Exercise instructions
Find the line below with "row order: ID" and the line with "Patricia del Carmen | ID: 28 -> 29". Output exactly those lines and everything between them, leaving out the pictures.

Data to examine
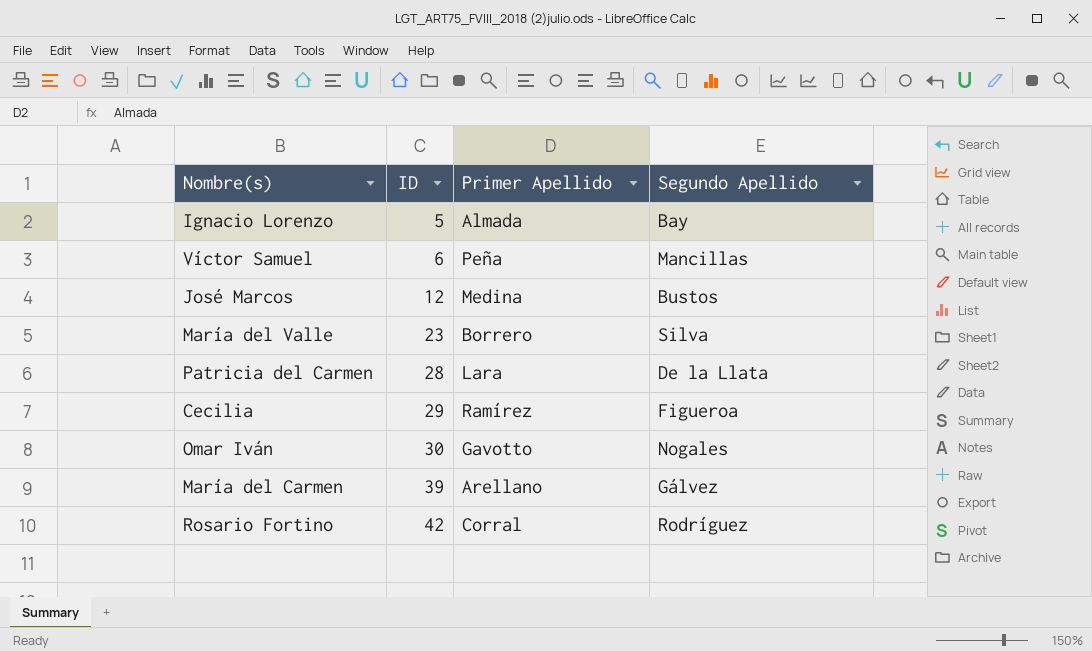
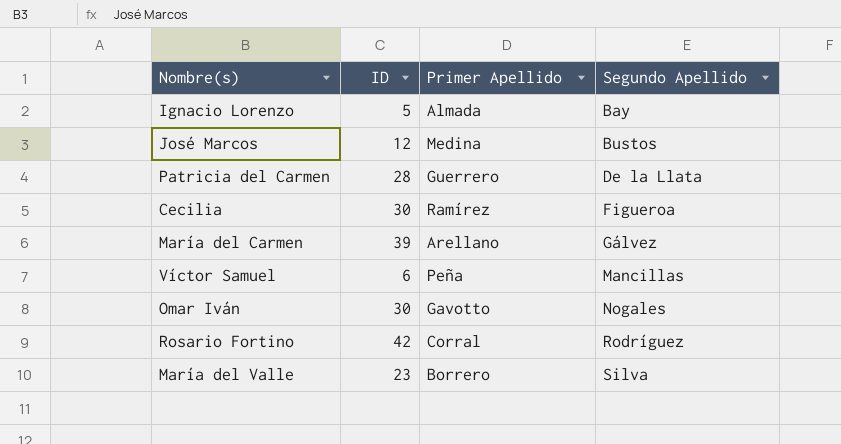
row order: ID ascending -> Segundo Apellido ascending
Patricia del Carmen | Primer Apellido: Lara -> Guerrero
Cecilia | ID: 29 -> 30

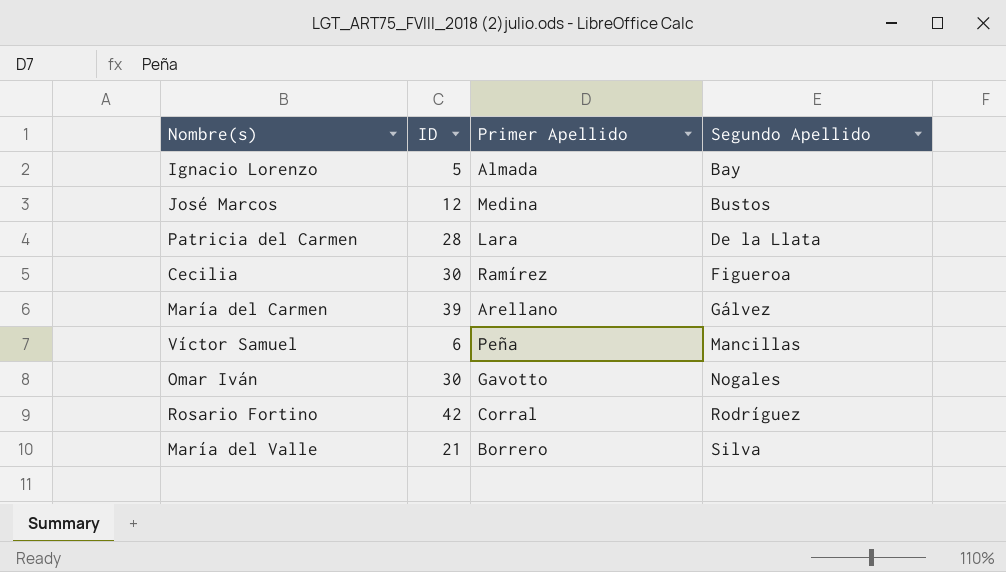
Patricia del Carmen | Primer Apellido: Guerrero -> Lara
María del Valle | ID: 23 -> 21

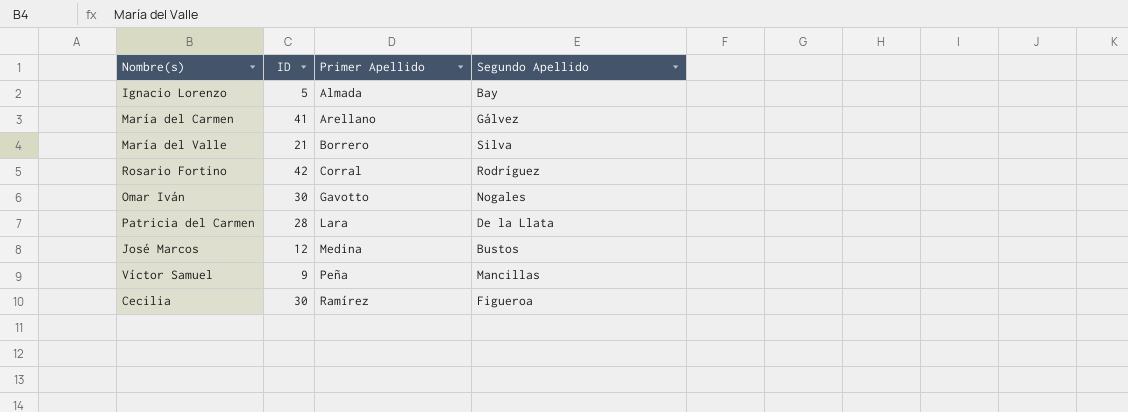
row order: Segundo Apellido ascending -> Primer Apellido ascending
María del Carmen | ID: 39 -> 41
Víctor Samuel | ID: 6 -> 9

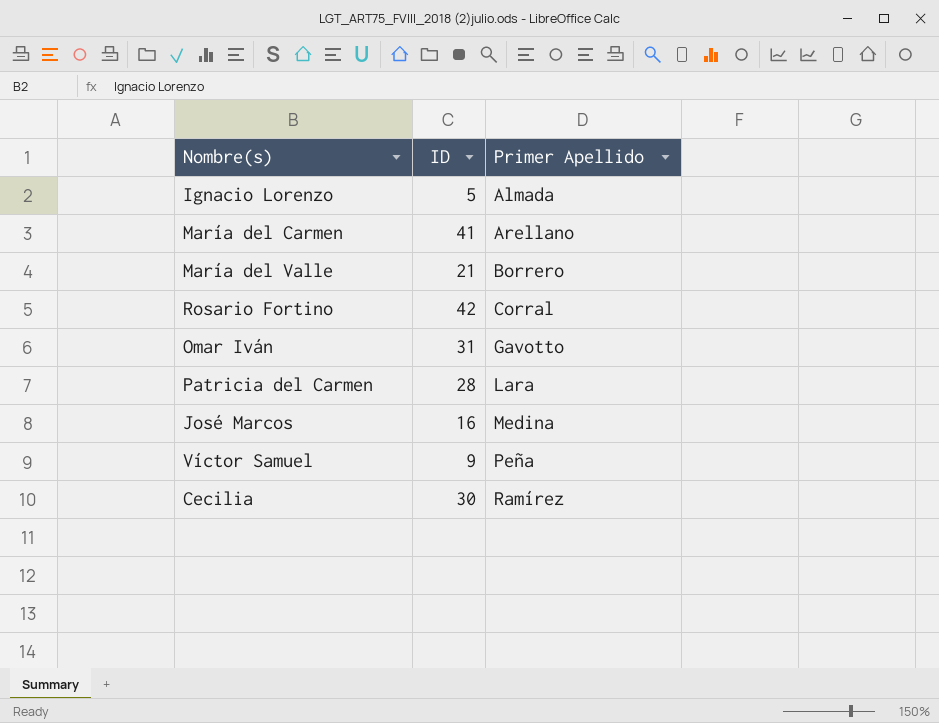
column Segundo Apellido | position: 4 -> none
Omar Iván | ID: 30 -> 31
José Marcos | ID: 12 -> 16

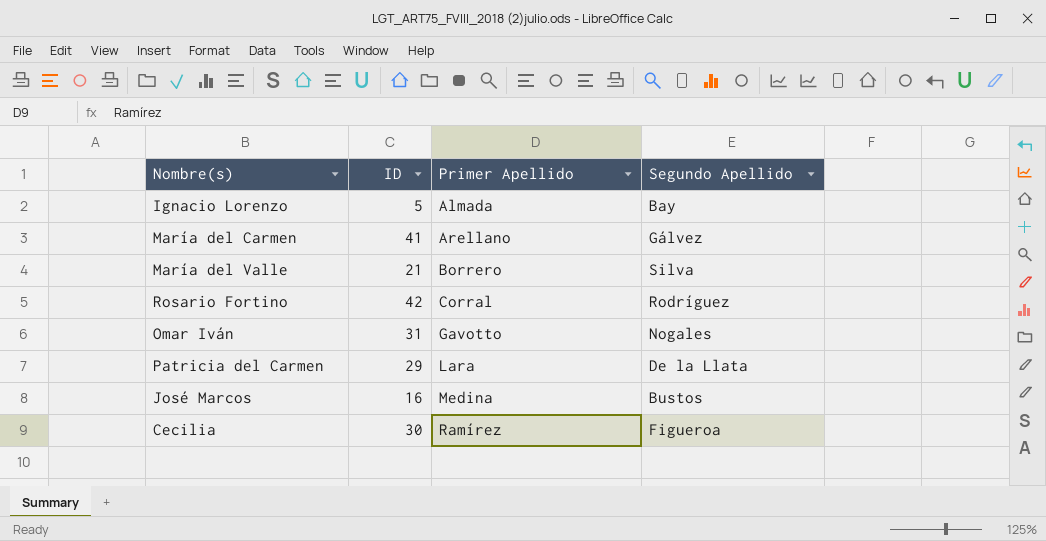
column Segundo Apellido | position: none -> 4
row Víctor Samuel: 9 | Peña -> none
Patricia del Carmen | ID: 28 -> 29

...

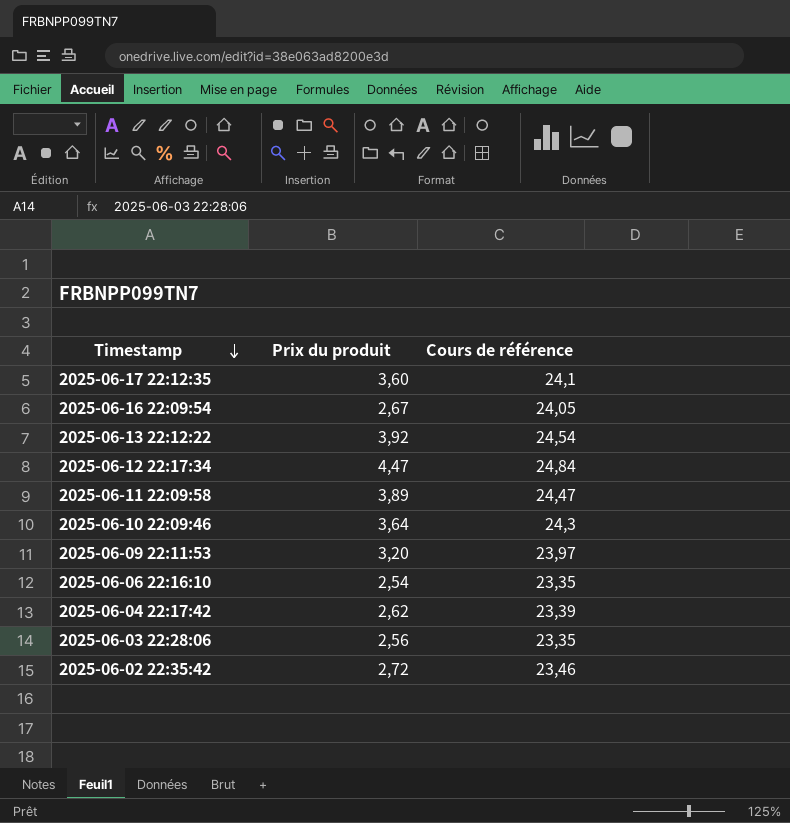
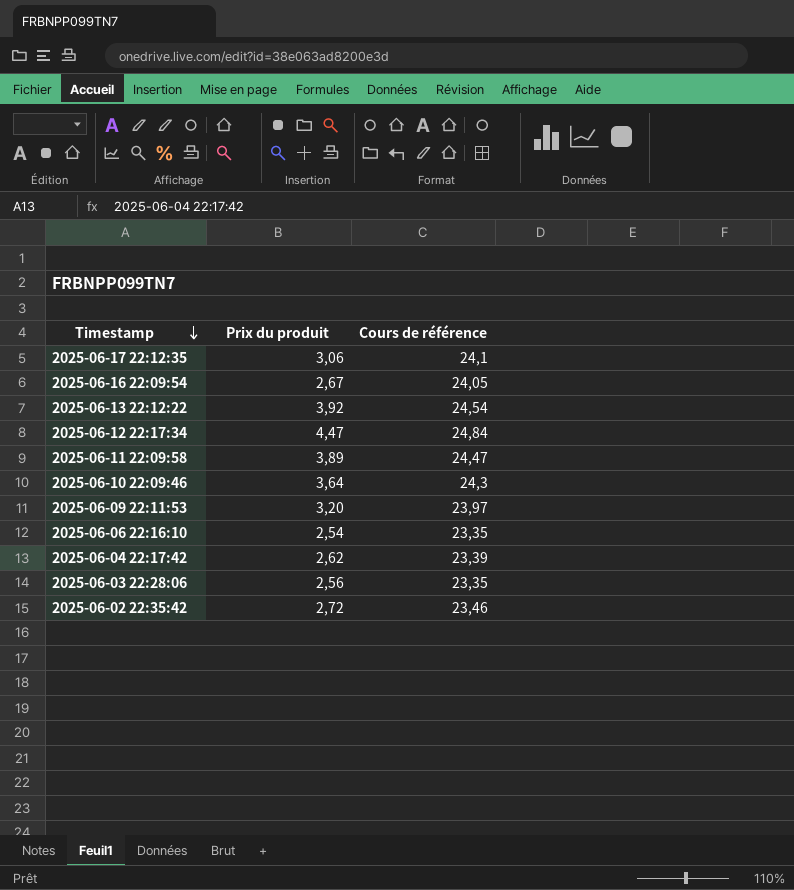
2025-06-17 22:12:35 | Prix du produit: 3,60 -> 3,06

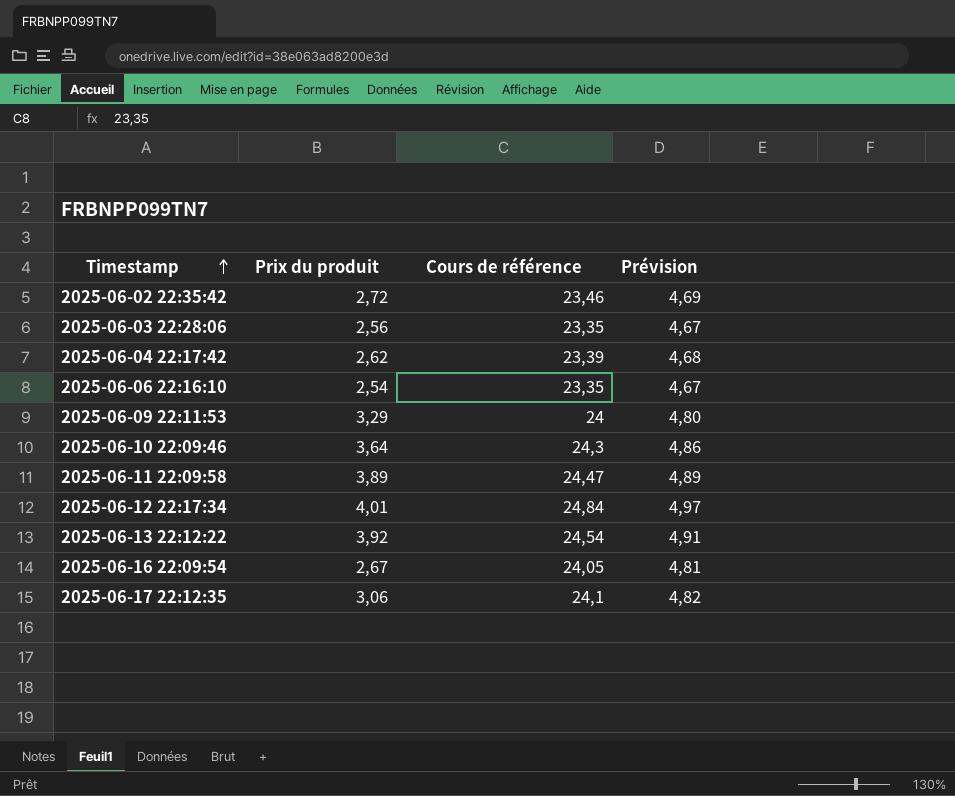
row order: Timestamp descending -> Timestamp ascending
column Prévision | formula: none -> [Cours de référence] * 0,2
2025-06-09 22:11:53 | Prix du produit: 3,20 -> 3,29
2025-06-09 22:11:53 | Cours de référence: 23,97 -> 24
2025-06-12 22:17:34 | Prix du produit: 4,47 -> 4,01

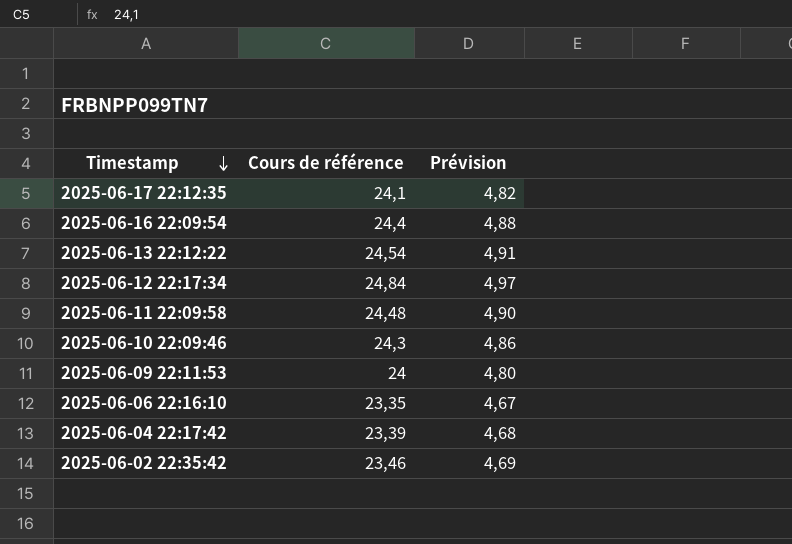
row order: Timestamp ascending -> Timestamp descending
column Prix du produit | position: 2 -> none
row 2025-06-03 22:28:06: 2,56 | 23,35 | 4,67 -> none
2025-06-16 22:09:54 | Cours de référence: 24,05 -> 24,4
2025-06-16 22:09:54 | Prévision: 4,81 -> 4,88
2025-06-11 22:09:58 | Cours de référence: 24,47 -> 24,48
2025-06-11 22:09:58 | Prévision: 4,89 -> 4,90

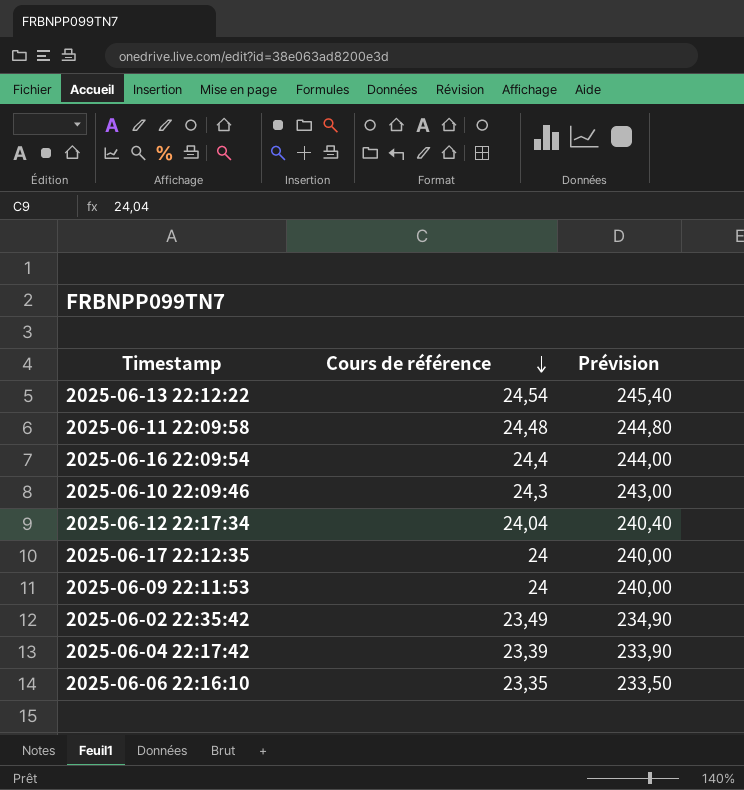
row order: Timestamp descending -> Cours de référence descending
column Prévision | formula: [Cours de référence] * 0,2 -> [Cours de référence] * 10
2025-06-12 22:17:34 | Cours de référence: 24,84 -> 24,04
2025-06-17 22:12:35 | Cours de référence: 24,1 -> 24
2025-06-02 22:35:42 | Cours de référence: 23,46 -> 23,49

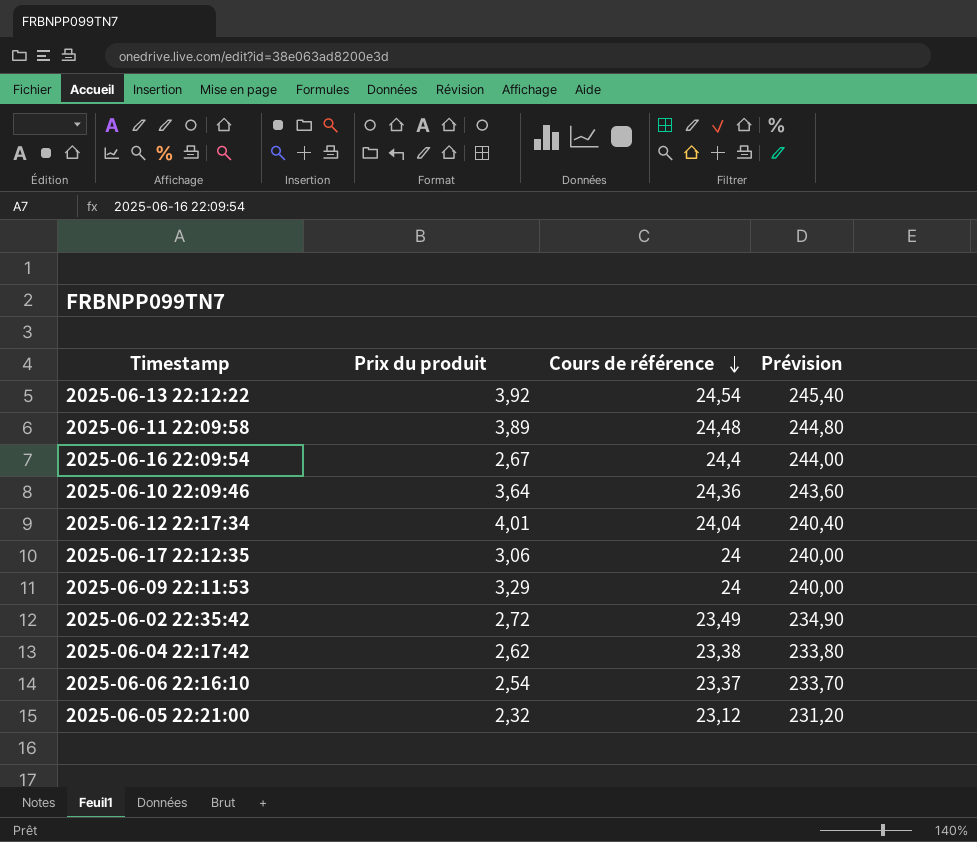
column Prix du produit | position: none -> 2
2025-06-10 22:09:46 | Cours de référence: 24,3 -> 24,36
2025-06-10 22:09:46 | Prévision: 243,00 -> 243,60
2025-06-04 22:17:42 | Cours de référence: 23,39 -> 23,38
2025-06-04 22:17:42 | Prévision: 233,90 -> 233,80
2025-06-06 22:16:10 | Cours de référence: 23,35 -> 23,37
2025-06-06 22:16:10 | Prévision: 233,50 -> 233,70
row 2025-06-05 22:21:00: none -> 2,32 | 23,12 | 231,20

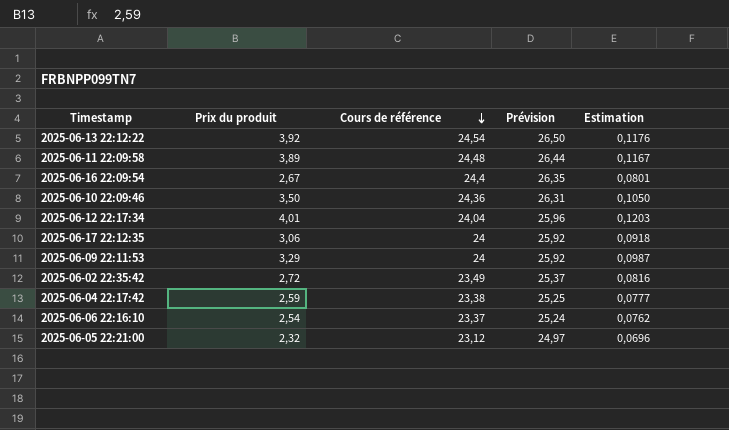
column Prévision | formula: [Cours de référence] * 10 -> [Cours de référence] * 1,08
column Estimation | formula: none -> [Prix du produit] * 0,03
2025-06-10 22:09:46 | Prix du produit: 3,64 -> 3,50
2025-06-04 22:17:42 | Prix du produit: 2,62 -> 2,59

Response
row order: ID ascending -> Segundo Apellido ascending
Patricia del Carmen | Primer Apellido: Lara -> Guerrero
Cecilia | ID: 29 -> 30

Patricia del Carmen | Primer Apellido: Guerrero -> Lara
María del Valle | ID: 23 -> 21

row order: Segundo Apellido ascending -> Primer Apellido ascending
María del Carmen | ID: 39 -> 41
Víctor Samuel | ID: 6 -> 9

column Segundo Apellido | position: 4 -> none
Omar Iván | ID: 30 -> 31
José Marcos | ID: 12 -> 16

column Segundo Apellido | position: none -> 4
row Víctor Samuel: 9 | Peña -> none
Patricia del Carmen | ID: 28 -> 29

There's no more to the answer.